Work task »
For the listing below, count the lines that contain "order" and report only the number.

Records supplied »
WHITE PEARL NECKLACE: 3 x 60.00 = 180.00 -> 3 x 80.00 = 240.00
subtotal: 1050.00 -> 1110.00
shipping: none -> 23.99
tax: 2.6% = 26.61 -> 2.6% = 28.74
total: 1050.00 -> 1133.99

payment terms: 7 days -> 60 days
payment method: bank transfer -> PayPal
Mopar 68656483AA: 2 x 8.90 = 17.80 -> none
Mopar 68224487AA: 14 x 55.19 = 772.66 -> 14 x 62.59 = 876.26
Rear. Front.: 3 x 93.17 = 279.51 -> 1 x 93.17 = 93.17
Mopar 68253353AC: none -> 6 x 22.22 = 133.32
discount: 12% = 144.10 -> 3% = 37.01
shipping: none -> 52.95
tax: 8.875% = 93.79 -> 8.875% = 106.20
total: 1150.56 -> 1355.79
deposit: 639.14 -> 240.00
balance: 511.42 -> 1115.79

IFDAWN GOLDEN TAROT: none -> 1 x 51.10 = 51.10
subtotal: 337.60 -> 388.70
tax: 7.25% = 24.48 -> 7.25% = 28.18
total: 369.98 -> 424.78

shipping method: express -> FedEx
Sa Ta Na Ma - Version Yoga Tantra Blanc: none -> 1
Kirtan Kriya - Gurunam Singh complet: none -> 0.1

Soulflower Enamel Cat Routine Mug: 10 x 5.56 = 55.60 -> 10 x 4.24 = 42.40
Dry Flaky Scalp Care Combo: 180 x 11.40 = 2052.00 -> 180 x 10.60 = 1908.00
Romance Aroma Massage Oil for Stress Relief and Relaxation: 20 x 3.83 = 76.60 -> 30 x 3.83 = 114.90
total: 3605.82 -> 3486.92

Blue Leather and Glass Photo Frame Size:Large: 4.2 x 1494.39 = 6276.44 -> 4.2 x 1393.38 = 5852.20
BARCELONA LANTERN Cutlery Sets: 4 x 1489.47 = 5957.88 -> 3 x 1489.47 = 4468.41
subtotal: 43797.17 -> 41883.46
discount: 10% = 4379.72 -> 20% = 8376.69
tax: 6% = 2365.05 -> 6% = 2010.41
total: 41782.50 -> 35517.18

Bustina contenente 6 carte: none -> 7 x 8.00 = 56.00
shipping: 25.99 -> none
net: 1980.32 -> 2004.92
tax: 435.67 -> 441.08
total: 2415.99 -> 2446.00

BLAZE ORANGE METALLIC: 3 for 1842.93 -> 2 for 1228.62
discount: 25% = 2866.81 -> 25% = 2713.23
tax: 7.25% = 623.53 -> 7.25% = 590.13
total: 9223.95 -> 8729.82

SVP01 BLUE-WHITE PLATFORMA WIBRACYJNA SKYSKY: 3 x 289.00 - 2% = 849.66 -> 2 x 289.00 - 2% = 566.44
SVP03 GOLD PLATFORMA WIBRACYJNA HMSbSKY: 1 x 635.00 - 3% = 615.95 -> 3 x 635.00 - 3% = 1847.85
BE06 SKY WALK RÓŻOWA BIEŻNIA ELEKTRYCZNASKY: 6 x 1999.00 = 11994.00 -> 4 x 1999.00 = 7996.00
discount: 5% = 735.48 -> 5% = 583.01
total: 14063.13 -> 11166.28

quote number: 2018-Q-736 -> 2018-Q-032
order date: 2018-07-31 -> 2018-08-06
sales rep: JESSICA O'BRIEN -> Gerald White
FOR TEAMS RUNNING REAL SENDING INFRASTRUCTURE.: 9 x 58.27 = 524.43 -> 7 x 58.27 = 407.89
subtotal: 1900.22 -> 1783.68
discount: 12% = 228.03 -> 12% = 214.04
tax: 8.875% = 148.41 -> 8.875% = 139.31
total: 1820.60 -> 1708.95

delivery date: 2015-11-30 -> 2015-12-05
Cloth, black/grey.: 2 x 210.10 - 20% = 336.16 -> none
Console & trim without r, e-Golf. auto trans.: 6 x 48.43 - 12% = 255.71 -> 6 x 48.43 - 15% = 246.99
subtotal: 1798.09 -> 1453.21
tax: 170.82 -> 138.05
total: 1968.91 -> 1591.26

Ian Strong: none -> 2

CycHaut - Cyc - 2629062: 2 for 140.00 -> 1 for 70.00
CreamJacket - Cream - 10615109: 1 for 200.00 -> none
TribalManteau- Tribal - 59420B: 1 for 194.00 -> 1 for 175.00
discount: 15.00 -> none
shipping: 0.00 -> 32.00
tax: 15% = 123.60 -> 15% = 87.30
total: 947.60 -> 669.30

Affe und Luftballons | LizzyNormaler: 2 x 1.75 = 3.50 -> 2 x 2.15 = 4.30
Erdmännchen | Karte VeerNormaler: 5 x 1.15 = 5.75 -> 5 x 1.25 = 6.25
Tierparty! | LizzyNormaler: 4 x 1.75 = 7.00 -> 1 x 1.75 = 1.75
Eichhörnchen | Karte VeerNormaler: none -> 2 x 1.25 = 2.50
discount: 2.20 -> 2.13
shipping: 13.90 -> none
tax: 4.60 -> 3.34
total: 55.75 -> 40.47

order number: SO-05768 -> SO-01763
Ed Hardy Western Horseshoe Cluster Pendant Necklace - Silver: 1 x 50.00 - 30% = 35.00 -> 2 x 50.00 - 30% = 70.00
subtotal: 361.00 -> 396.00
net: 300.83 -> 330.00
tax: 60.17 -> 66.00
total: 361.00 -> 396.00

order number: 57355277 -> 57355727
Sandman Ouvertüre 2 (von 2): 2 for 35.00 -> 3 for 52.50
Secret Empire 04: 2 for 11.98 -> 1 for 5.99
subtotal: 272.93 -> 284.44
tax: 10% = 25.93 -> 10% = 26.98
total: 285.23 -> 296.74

Output of the exercise »
3